SUPPLIED RECORDS
-*-*-
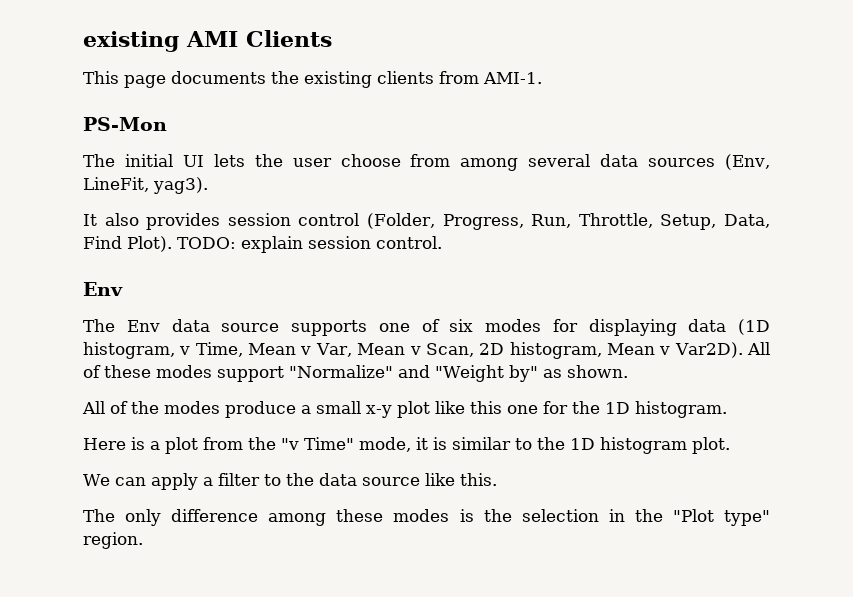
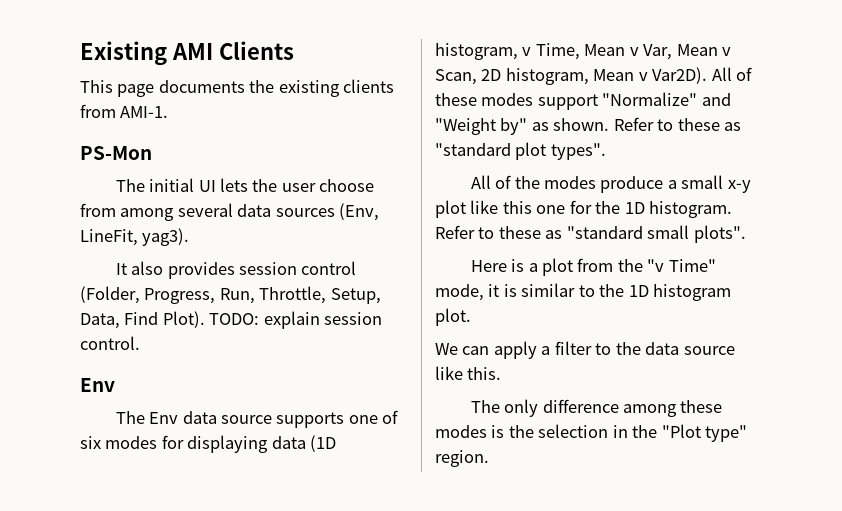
[83,31,179,52] existing -> [80,41,167,66] Existing
(628, 371) none -> [613,117,742,131] [435,142,606,160] Refer to these as "standard plot types".
(727, 409) none -> [435,225,746,243] Refer to these as "standard small plots".

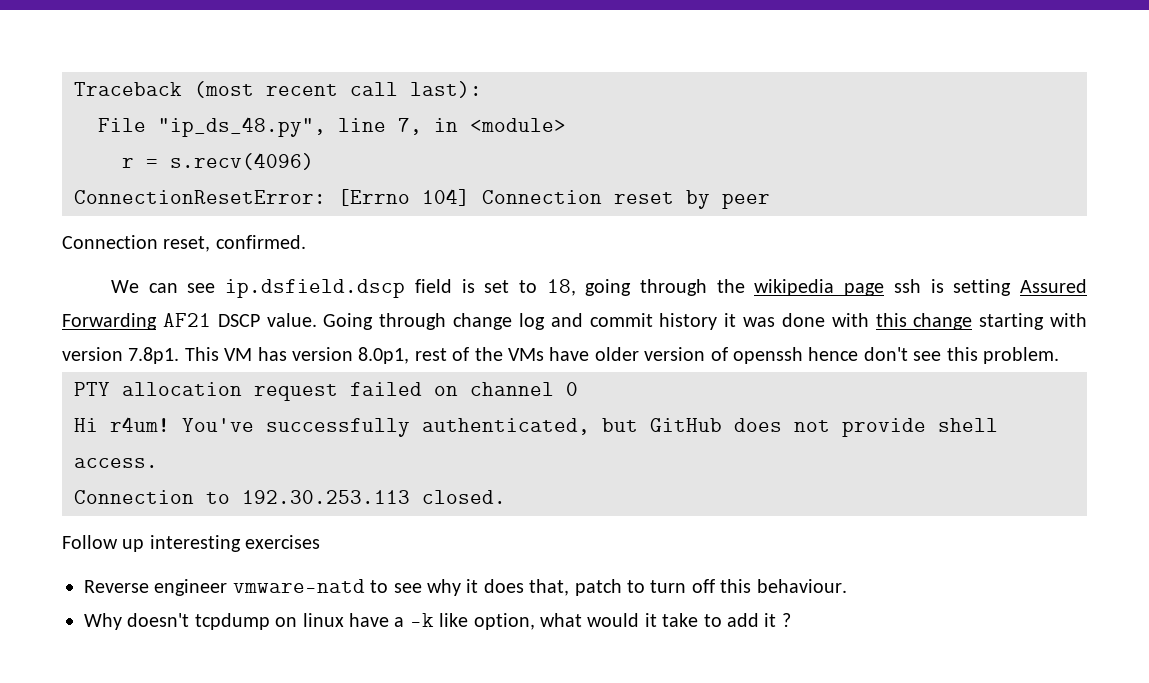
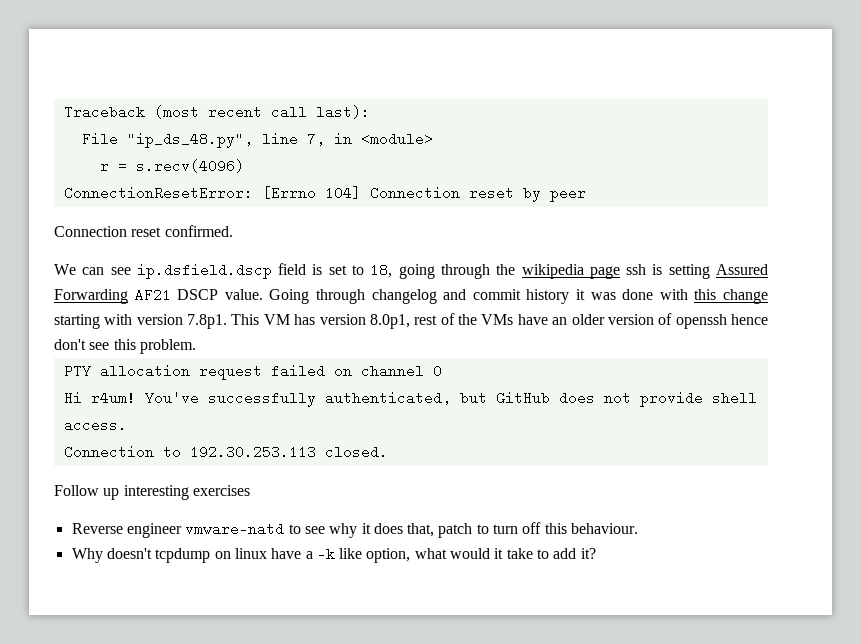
[163,236,211,252] reset, -> [131,227,162,237] reset
[452,313,545,330] change log -> [371,289,437,304] changelog
(590, 354) none -> [552,317,568,325] an
[764,613,791,627] it ? -> [580,548,596,559] it?

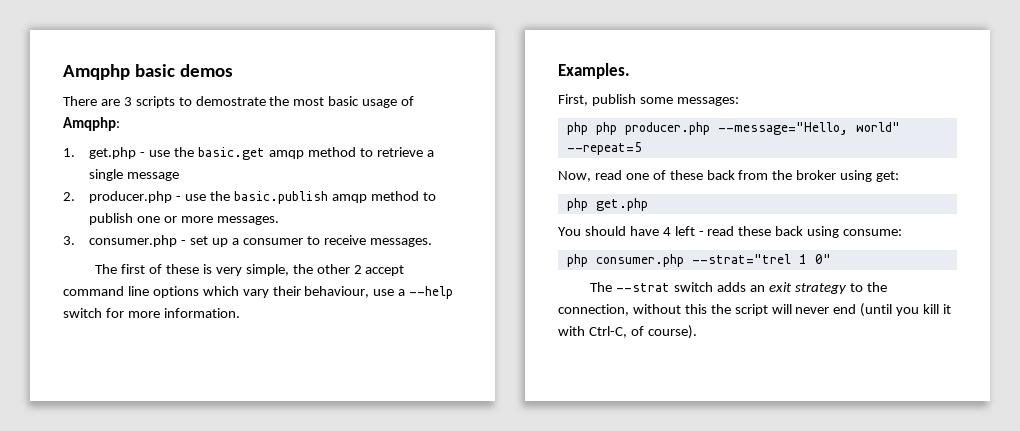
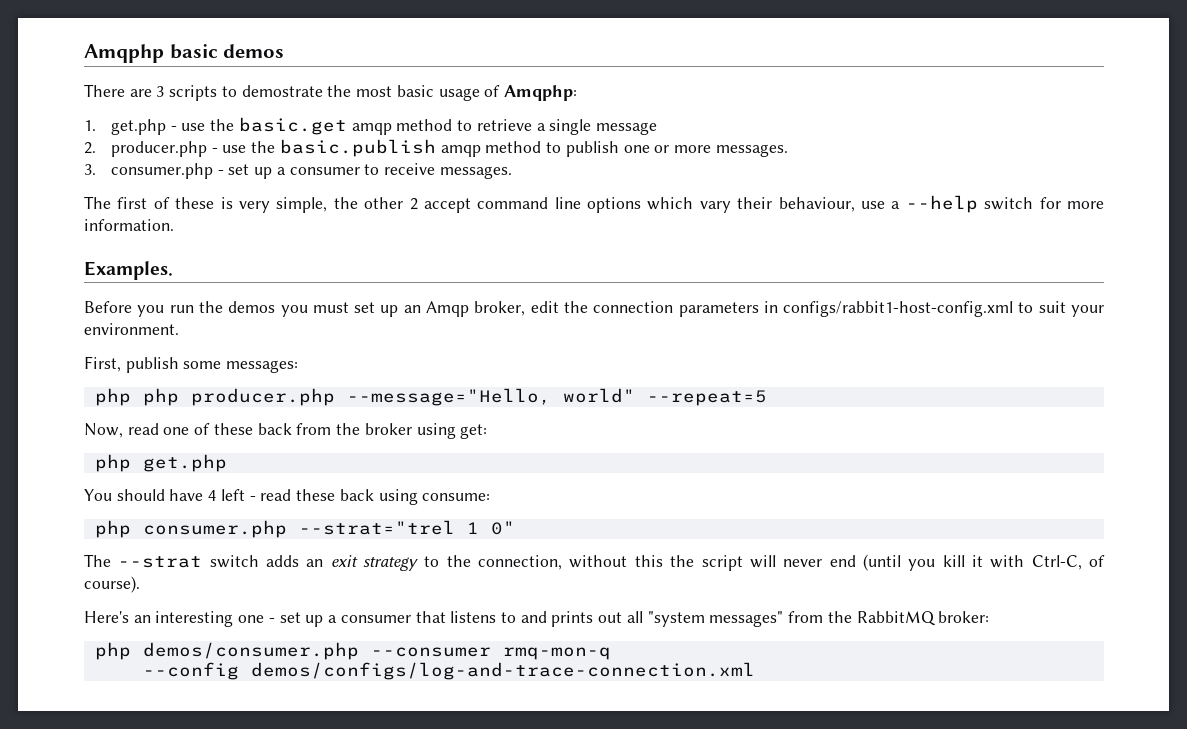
(630, 71) none -> [84,301,1104,317] [84,323,179,335] // Before you run the demos you must set up an Amqp broker, edit the connection parameters in configs/rabbit1-host-config.xml to suit your environment.
(697, 332) none -> [84,611,990,627] [94,642,611,660] [142,662,755,680] // Here's an interesting one - set up a consumer that listens to and prints out all "system messages" from the RabbitMQ broker: // php demos/consumer.php --consumer rmq-mon-q // --config demos/configs/log-and-trace-connection.xml

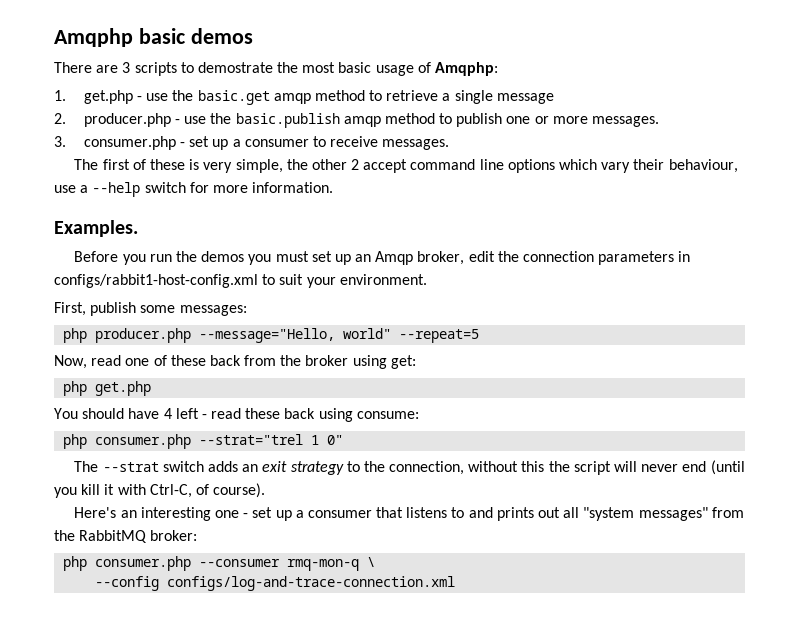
[142,388,179,406] php -> (88, 335) none
[142,642,359,660] demos/consumer.php -> [95,556,192,571] consumer.php
(611, 653) none -> [367,557,376,567] \
[250,662,755,680] demos/configs/log-and-trace-connection.xml -> [167,576,456,591] configs/log-and-trace-connection.xml

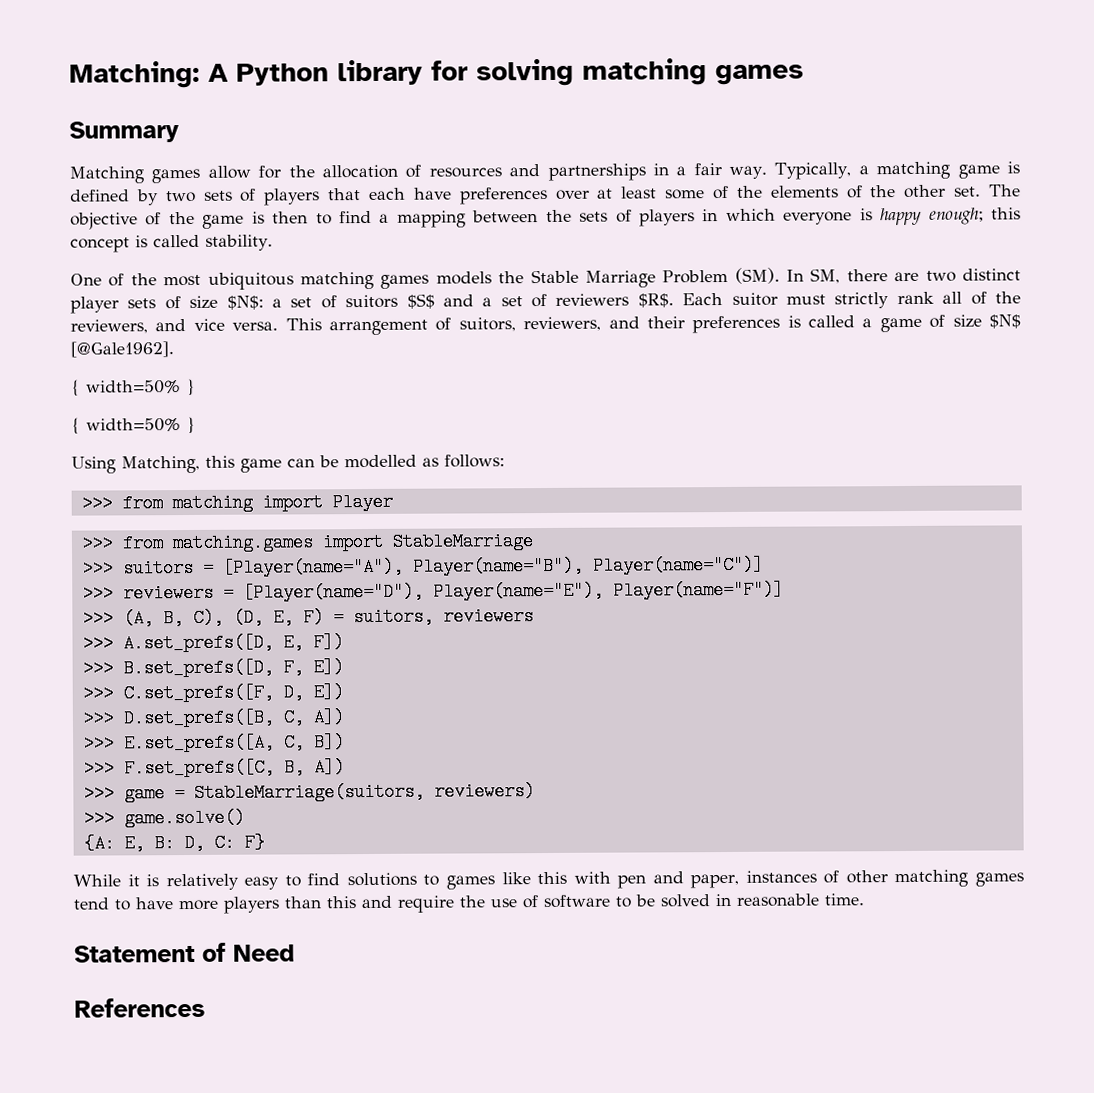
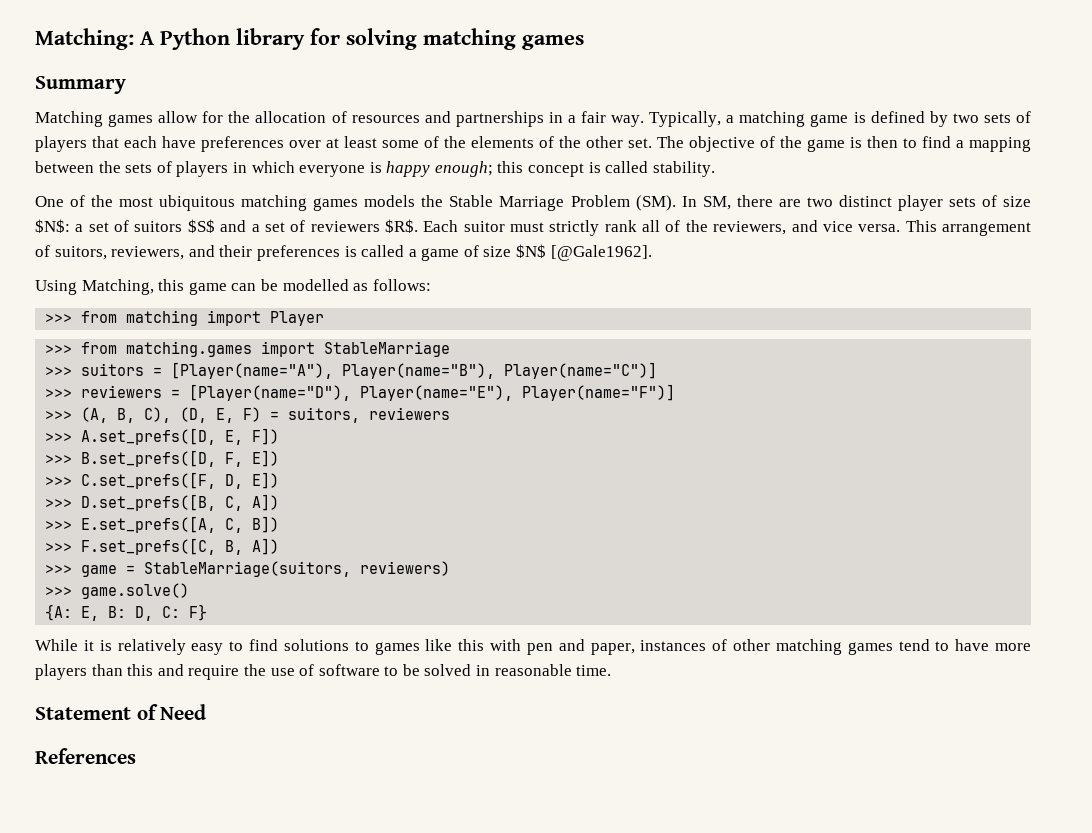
[71,378,196,397] [71,416,196,435] // { width=50% } // { width=50% } -> (652, 253) none

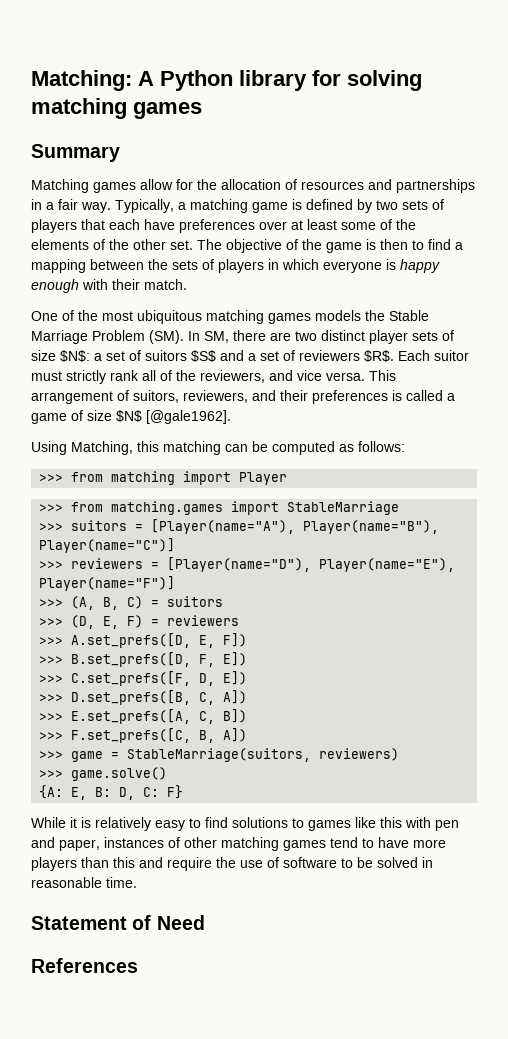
[434,161,715,177] enough; this concept is called stability. -> [31,279,187,293] enough with their match.
[550,245,652,261] [@Gale1962]. -> [146,410,231,424] [@gale1962].
[188,282,227,295] game -> [163,441,221,455] matching
[282,279,349,291] modelled -> [272,441,335,455] computed
[144,407,172,423] C), -> [127,596,224,609] [39,618,64,626] C) = suitors // >>>
[288,407,361,423] suitors, -> (160, 622) none

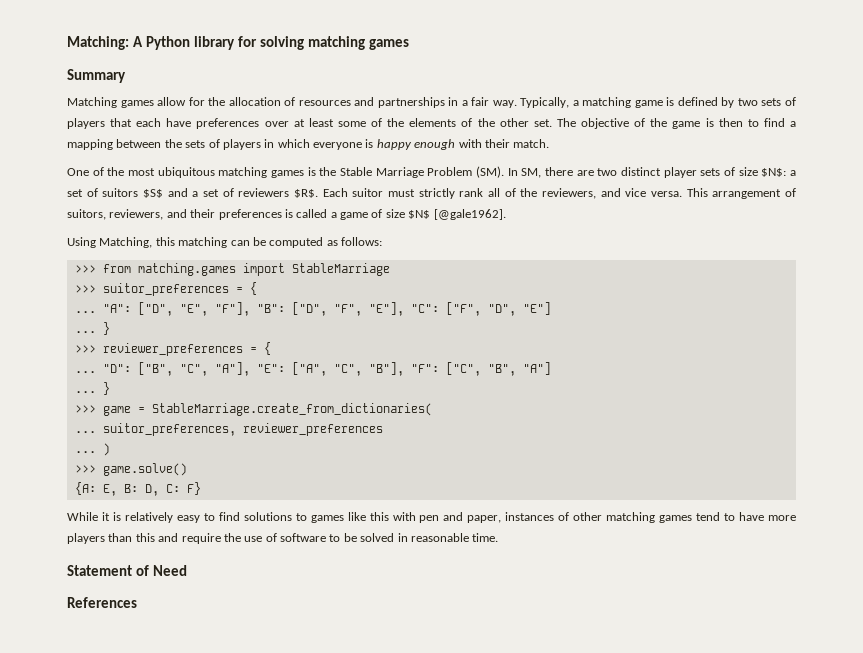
[315,310,361,321] models -> [307,167,316,176] is
[39,471,288,485] // >>> from matching import Player -> (382, 241) none
[71,519,440,534] [39,538,176,553] [39,557,456,572] [39,576,176,591] [39,596,224,610] [39,615,240,629] [39,633,248,648] [39,652,248,667] [39,671,248,686] [39,690,248,705] [39,709,248,724] [39,728,248,743] [39,748,400,762] suitors = [Player(name="A"), Player(name="B"), Player(name="C")] // >>> reviewers = [Player(name="D"), Player(name="E"), Player(name="F")] // >>> (A, B, C) = suitors // >>> (D, E, F) = reviewers // >>> A.set_prefs([D, E, F]) // >>> B.set_prefs([D, F, E]) // >>> C.set_prefs([F, D, E]) // >>> D.set_prefs([B, C, A]) // >>> E.set_prefs([A, C, B]) // >>> F.set_prefs([C, B, A]) // >>> game = StableMarriage(suitors, reviewers) -> [102,282,257,296] [74,302,551,316] [74,322,110,335] [74,342,271,356] [74,362,551,376] [74,382,110,395] [74,403,432,416] [74,423,383,436] [74,443,110,456] suitor_preferences = { // ... "A": ["D", "E", "F"], "B": ["D", "F", "E"], "C": ["F", "D", "E"] // ... } // >>> reviewer_preferences = { // ... "D": ["B", "C", "A"], "E": ["A", "C", "B"], "F": ["C", "B", "A"] // ... } // >>> game = StableMarriage.create_from_dictionaries( // ... suitor_preferences, reviewer_preferences // ... )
-*-*-
EXERCISE
All entries are to be retyped exactly. Omit any embedded images.

TASK RESPONSE
[83,31,179,52] existing -> [80,41,167,66] Existing
(628, 371) none -> [613,117,742,131] [435,142,606,160] Refer to these as "standard plot types".
(727, 409) none -> [435,225,746,243] Refer to these as "standard small plots".

[163,236,211,252] reset, -> [131,227,162,237] reset
[452,313,545,330] change log -> [371,289,437,304] changelog
(590, 354) none -> [552,317,568,325] an
[764,613,791,627] it ? -> [580,548,596,559] it?

(630, 71) none -> [84,301,1104,317] [84,323,179,335] // Before you run the demos you must set up an Amqp broker, edit the connection parameters in configs/rabbit1-host-config.xml to suit your environment.
(697, 332) none -> [84,611,990,627] [94,642,611,660] [142,662,755,680] // Here's an interesting one - set up a consumer that listens to and prints out all "system messages" from the RabbitMQ broker: // php demos/consumer.php --consumer rmq-mon-q // --config demos/configs/log-and-trace-connection.xml

[142,388,179,406] php -> (88, 335) none
[142,642,359,660] demos/consumer.php -> [95,556,192,571] consumer.php
(611, 653) none -> [367,557,376,567] \
[250,662,755,680] demos/configs/log-and-trace-connection.xml -> [167,576,456,591] configs/log-and-trace-connection.xml

[71,378,196,397] [71,416,196,435] // { width=50% } // { width=50% } -> (652, 253) none

[434,161,715,177] enough; this concept is called stability. -> [31,279,187,293] enough with their match.
[550,245,652,261] [@Gale1962]. -> [146,410,231,424] [@gale1962].
[188,282,227,295] game -> [163,441,221,455] matching
[282,279,349,291] modelled -> [272,441,335,455] computed
[144,407,172,423] C), -> [127,596,224,609] [39,618,64,626] C) = suitors // >>>
[288,407,361,423] suitors, -> (160, 622) none

[315,310,361,321] models -> [307,167,316,176] is
[39,471,288,485] // >>> from matching import Player -> (382, 241) none
[71,519,440,534] [39,538,176,553] [39,557,456,572] [39,576,176,591] [39,596,224,610] [39,615,240,629] [39,633,248,648] [39,652,248,667] [39,671,248,686] [39,690,248,705] [39,709,248,724] [39,728,248,743] [39,748,400,762] suitors = [Player(name="A"), Player(name="B"), Player(name="C")] // >>> reviewers = [Player(name="D"), Player(name="E"), Player(name="F")] // >>> (A, B, C) = suitors // >>> (D, E, F) = reviewers // >>> A.set_prefs([D, E, F]) // >>> B.set_prefs([D, F, E]) // >>> C.set_prefs([F, D, E]) // >>> D.set_prefs([B, C, A]) // >>> E.set_prefs([A, C, B]) // >>> F.set_prefs([C, B, A]) // >>> game = StableMarriage(suitors, reviewers) -> [102,282,257,296] [74,302,551,316] [74,322,110,335] [74,342,271,356] [74,362,551,376] [74,382,110,395] [74,403,432,416] [74,423,383,436] [74,443,110,456] suitor_preferences = { // ... "A": ["D", "E", "F"], "B": ["D", "F", "E"], "C": ["F", "D", "E"] // ... } // >>> reviewer_preferences = { // ... "D": ["B", "C", "A"], "E": ["A", "C", "B"], "F": ["C", "B", "A"] // ... } // >>> game = StableMarriage.create_from_dictionaries( // ... suitor_preferences, reviewer_preferences // ... )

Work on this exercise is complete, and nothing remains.